■ PROBLEM REQUIREMENTS
Which lines of the data below include the string "TEACHER"? Return each of them.

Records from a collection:

------------------------------------------------------------------------

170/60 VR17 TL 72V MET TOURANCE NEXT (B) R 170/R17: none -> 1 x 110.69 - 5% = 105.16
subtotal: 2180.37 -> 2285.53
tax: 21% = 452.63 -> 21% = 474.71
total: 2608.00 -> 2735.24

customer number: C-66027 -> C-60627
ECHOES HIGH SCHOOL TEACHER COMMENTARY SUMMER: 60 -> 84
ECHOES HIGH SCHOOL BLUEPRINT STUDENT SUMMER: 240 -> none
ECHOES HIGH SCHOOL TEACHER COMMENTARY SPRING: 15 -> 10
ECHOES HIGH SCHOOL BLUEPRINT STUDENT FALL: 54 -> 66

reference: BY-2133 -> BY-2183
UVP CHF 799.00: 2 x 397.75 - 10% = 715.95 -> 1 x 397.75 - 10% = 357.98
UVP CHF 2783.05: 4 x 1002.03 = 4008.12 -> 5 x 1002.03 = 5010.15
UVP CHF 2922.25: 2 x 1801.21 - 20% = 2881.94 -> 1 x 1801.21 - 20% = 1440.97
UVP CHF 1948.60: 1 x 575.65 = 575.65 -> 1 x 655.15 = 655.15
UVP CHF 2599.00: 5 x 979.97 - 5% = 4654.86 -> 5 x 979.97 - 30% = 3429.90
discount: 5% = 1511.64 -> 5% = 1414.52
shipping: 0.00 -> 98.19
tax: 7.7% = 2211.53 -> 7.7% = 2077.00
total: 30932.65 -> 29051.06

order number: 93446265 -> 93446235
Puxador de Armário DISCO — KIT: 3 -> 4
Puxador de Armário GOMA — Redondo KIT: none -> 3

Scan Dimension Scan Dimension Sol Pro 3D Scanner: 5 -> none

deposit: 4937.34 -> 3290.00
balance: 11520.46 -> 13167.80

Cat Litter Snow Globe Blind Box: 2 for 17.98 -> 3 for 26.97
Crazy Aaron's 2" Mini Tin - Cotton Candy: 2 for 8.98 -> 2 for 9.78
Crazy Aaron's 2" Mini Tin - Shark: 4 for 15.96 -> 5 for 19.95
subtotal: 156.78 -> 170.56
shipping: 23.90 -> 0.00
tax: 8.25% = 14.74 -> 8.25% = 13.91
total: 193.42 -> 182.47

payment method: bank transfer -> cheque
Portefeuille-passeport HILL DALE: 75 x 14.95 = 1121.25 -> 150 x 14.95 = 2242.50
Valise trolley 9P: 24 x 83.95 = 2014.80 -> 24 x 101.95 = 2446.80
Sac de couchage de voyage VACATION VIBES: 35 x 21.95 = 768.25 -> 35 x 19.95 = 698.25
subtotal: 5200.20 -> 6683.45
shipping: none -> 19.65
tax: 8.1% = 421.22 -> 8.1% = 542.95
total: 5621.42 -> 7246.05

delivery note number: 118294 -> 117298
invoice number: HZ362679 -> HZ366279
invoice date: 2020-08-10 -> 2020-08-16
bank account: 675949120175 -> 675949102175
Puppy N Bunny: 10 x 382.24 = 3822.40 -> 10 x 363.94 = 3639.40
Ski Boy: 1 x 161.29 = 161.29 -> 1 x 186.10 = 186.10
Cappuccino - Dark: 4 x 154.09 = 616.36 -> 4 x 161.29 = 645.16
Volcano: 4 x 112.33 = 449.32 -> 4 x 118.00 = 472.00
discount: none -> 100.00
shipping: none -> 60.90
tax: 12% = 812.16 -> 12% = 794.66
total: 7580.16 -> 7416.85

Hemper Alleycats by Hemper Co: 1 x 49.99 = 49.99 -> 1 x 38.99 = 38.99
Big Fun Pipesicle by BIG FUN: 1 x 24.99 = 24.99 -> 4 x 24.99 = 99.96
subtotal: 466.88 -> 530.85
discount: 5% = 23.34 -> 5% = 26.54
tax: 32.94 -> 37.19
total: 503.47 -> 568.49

------------------------------------------------------------------------

■ EXERCISE RESPONSE
ECHOES HIGH SCHOOL TEACHER COMMENTARY SUMMER: 60 -> 84
ECHOES HIGH SCHOOL TEACHER COMMENTARY SPRING: 15 -> 10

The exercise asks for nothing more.